Setiap kali pelajaran terasa membosankan, Joe selalu mencoret-coret buku catatan atau kertas kecil. Ia tidak pernah menunjukkan hasilnya pada siapa pun, tapi kadang kertas itu terlihat menumpuk di sudut meja. Dan jika diperhatikan baik-baik, di setiap bait selalu ada ciri yang sama: senyum yang digambarkan lembut, sorot mata yang menenangkan, dan kata “hijab” yang disebut seperti sebuah mahkota.

Wida mulai menyambungkan potongan-potongan ini. Puisi di Radio Asri dulu, kertas yang ia baca secara tak sengaja, dan kebiasaan Joe menulis di kelas. Semuanya terasa mengarah ke satu hal—atau lebih tepatnya, satu orang.

Namun, Joe tetap seperti biasanya. Santai, suka bercanda dengan teman-teman cowoknya, tapi tak pernah mencoba duduk dekat atau memulai percakapan panjang dengannya. Bahkan saat mereka satu kelompok untuk tugas kimia, Joe hanya bicara seperlunya.

Di balik sikapnya itu, Joe menyembunyikan badai. Ia tahu Wida mungkin mulai menebak-nebak, tapi rasa mindernya masih menahan langkah. Dalam pikirannya, Wida adalah sosok yang sempurna: pintar, sopan, disukai semua orang, dan memiliki aura yang membuatnya seperti tak tersentuh.

Setiap malam, rindu yang tak pernah terucap itu semakin menekan dadanya. Ia menulis lagi—lebih banyak dari sebelumnya. Bahkan kini, setiap dua atau tiga hari, ia mengirim satu puisi ke Radio Asri. Tidak ada nama penerima, hanya bait-bait yang cukup jelas bagi siapa pun yang mengerti.

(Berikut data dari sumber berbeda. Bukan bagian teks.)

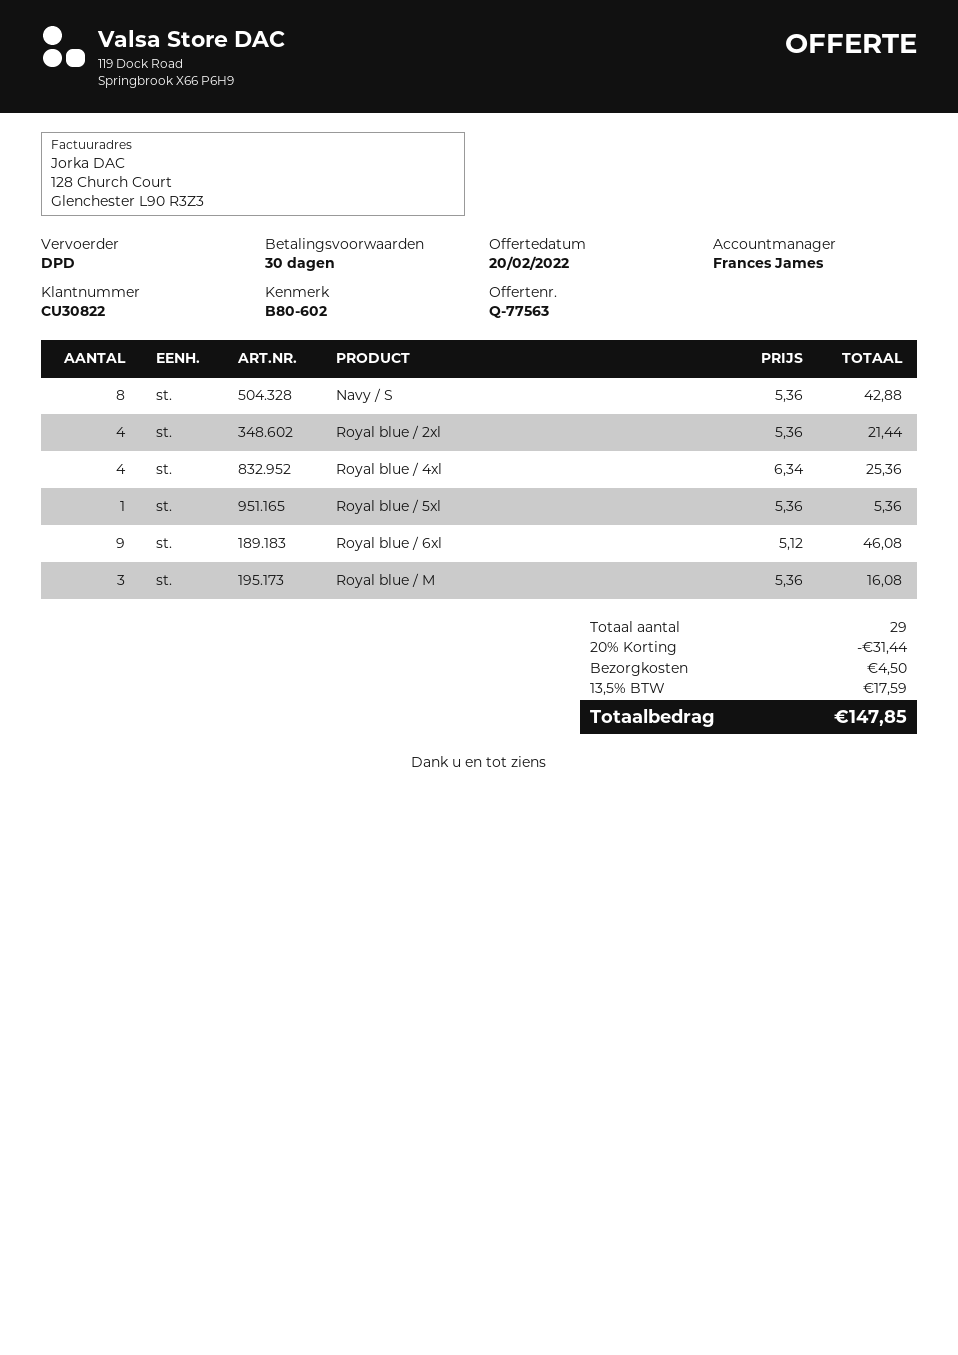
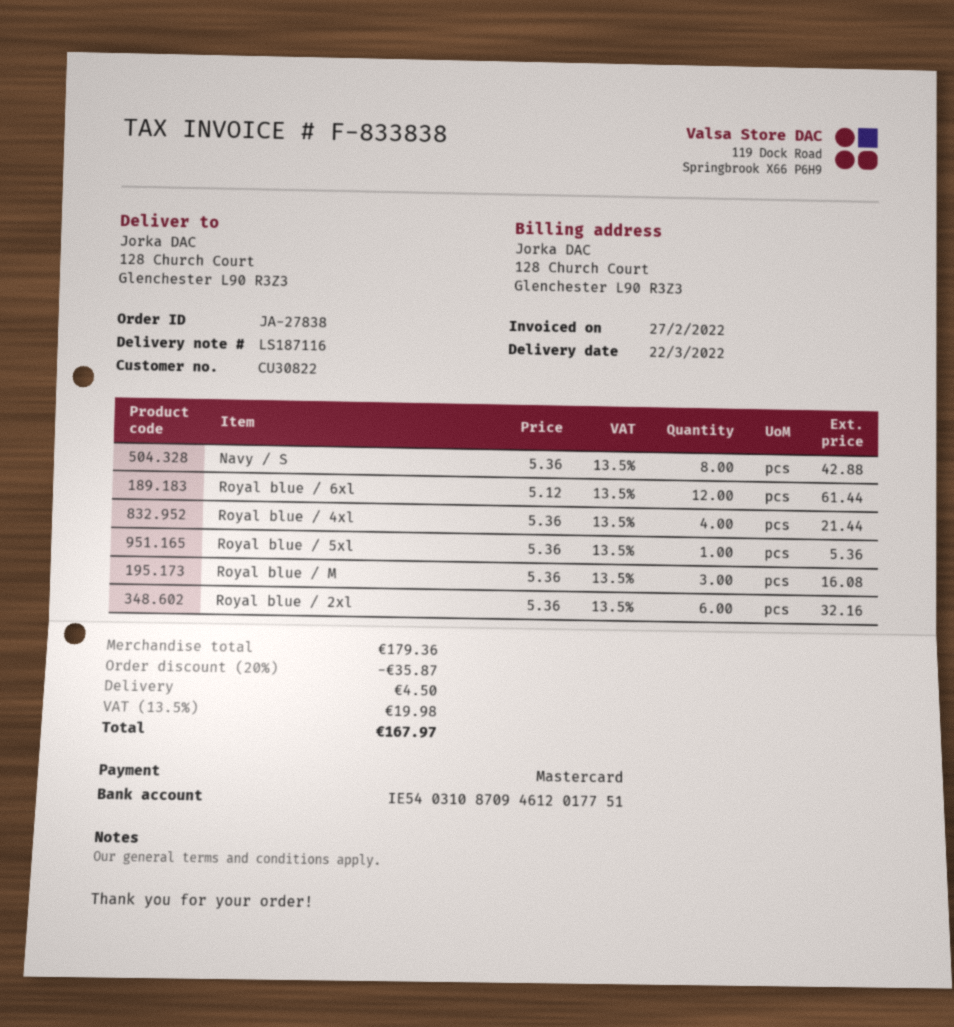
Royal blue / 2xl: 4 x 5.36 = 21.44 -> 6 x 5.36 = 32.16
Royal blue / 4xl: 4 x 6.34 = 25.36 -> 4 x 5.36 = 21.44
Royal blue / 6xl: 9 x 5.12 = 46.08 -> 12 x 5.12 = 61.44
discount: 20% = 31.44 -> 20% = 35.87
tax: 13.5% = 17.59 -> 13.5% = 19.98
total: 147.85 -> 167.97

> “Kau seperti ayat yang tak berani kuucapkan,
takut suaraku tak cukup indah
untuk menyebut namamu.”



> “Jika diamku membuatmu tak mengerti,
biarlah kata-kata ini terbang di udara,
mencari telingamu,
tanpa harus membuat kita berhadapan.”



Wida mendengar beberapa di antaranya. Dan meskipun ia tidak pernah menegur atau bertanya langsung, ada senyum samar yang kadang muncul di wajahnya saat Joe tanpa sadar menatap ke arahnya.

Namun bagi Joe, senyum itu justru membuatnya semakin ragu. Ia takut salah menafsirkan. Ia takut berharap terlalu jauh. Dan karena itu, ia memilih tetap menjadi pengagum rahasia—meski jarak di antara mereka semakin terasa menyiksa.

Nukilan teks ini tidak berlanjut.